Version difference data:
================
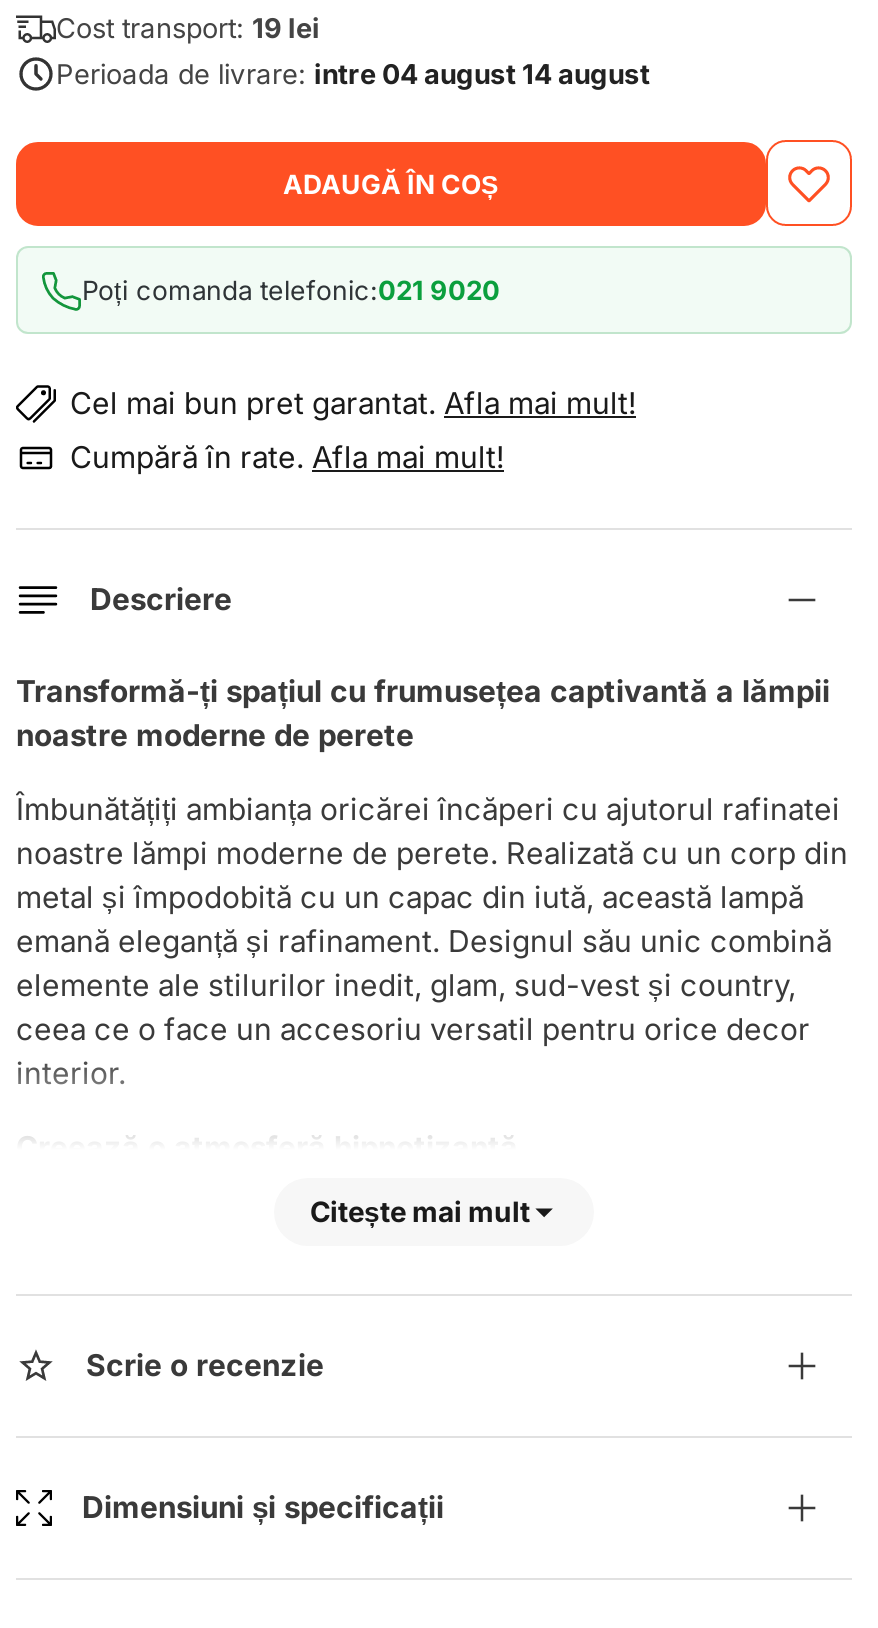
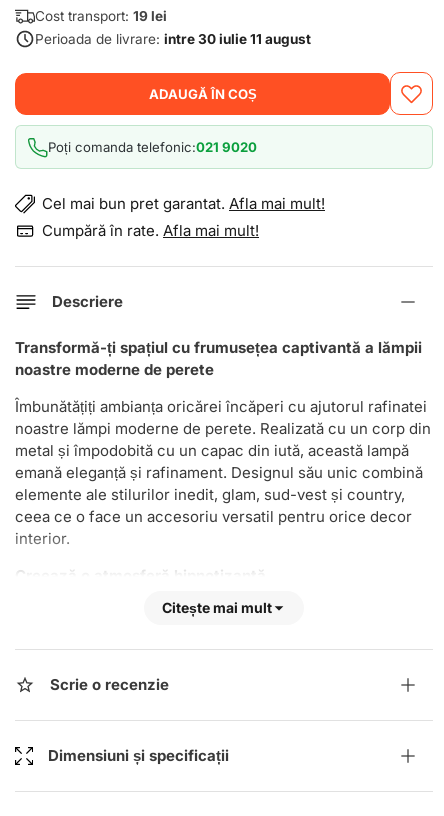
- Perioada de livrare: intre 04 august 14 august
+ Perioada de livrare: intre 30 iulie 11 august
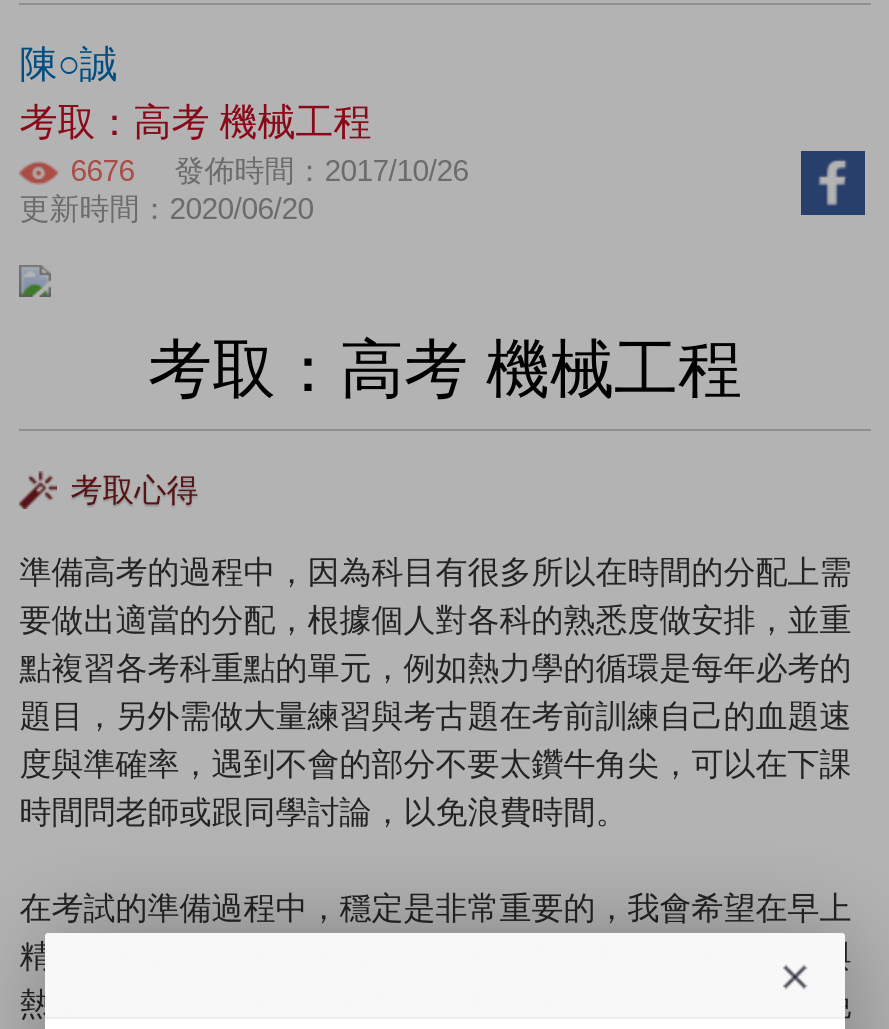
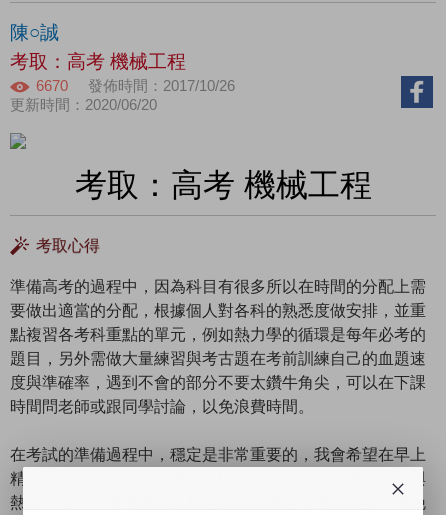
- 6676 發佈時間：2017/10/26
+ 6670 發佈時間：2017/10/26
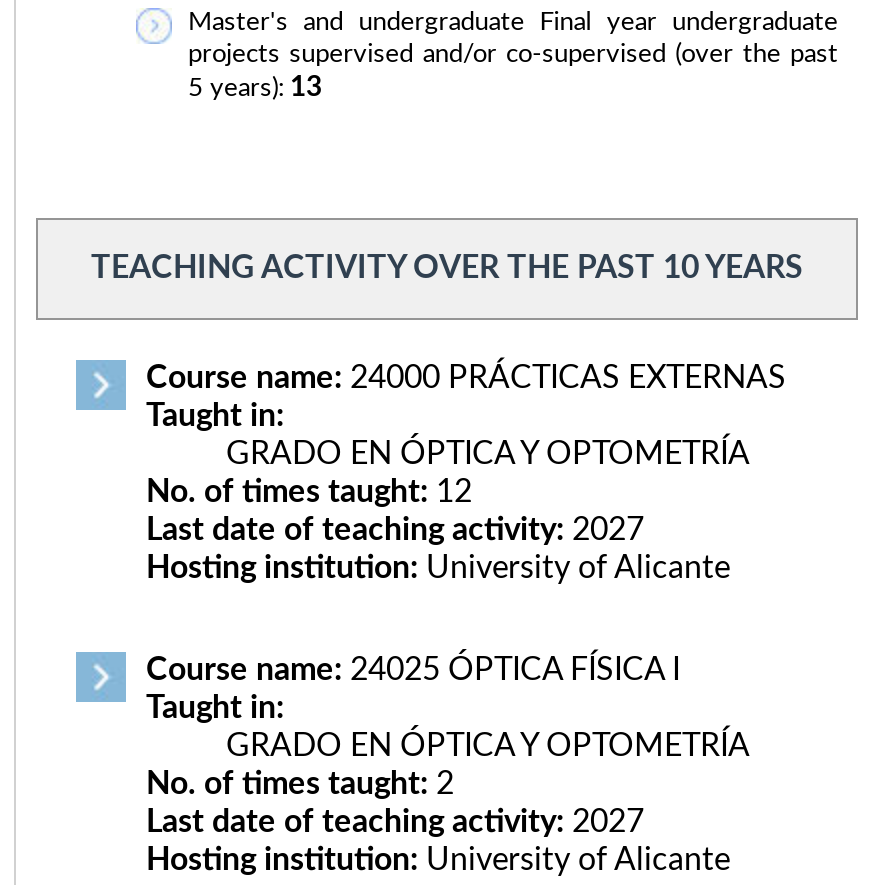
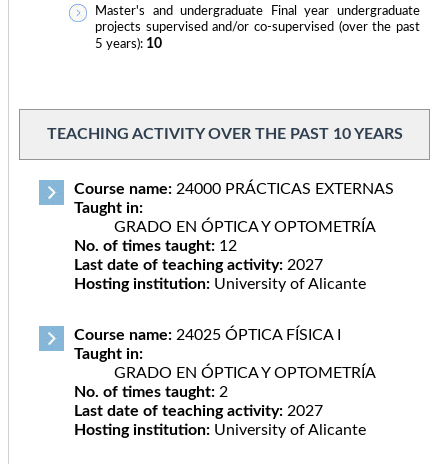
- 5 years): 13
+ 5 years): 10
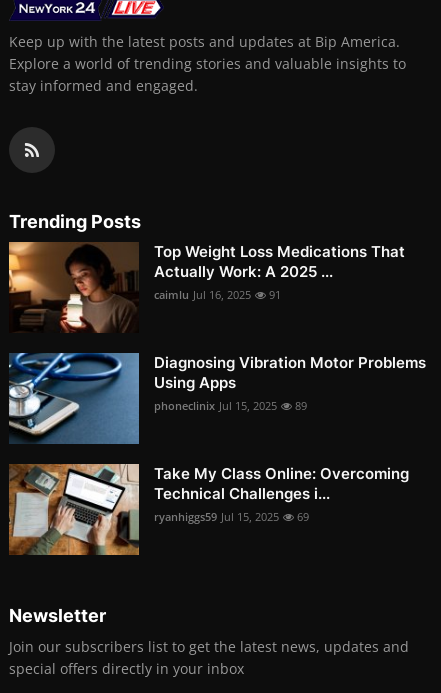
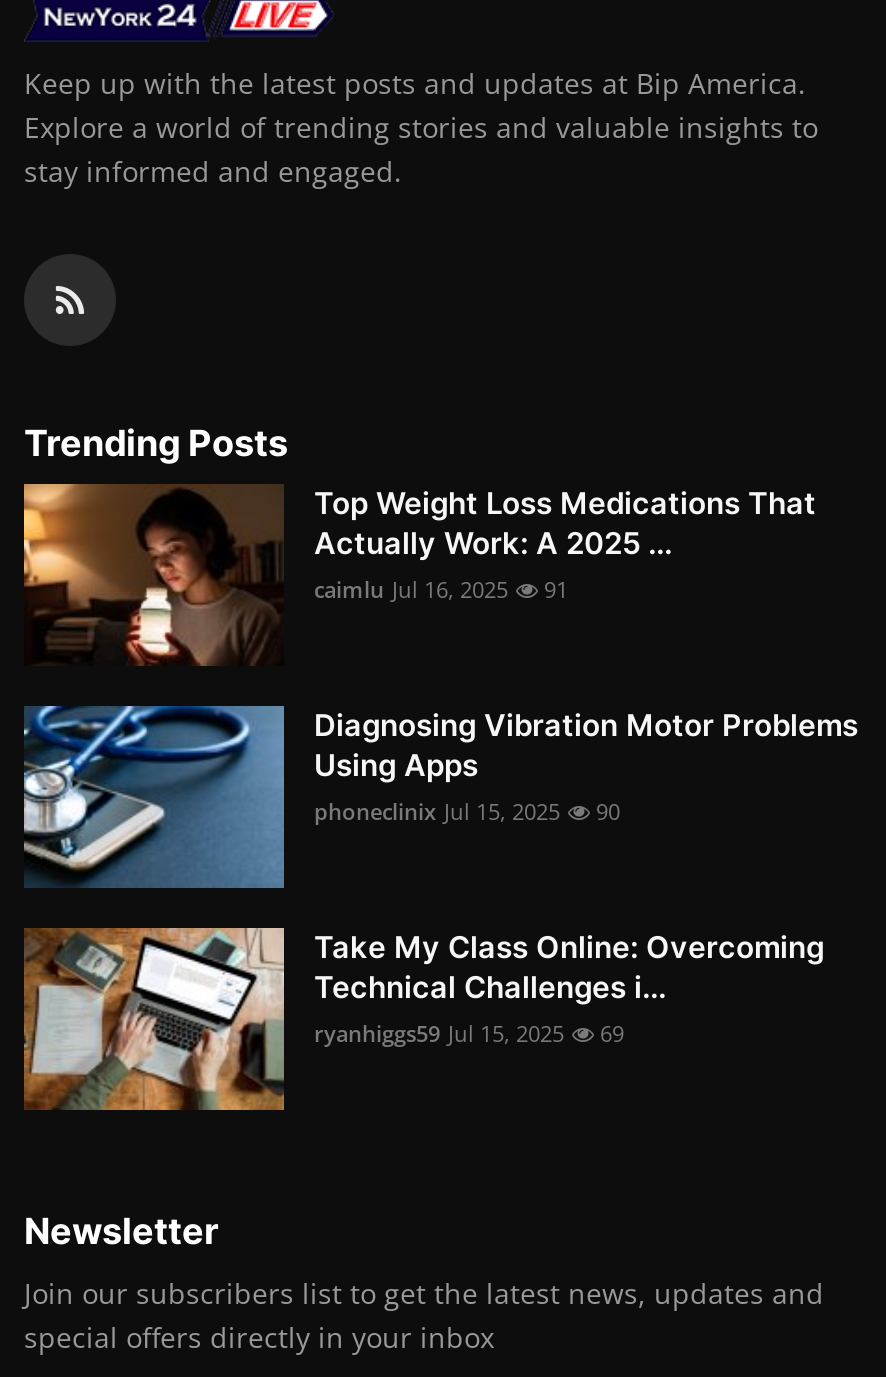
- phoneclinix Jul 15, 2025 89
+ phoneclinix Jul 15, 2025 90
================
- ACTIVITY:
Copy out every line from the data above that has "august" in it.

- YOUR RESPONSE:
- Perioada de livrare: intre 04 august 14 august
+ Perioada de livrare: intre 30 iulie 11 august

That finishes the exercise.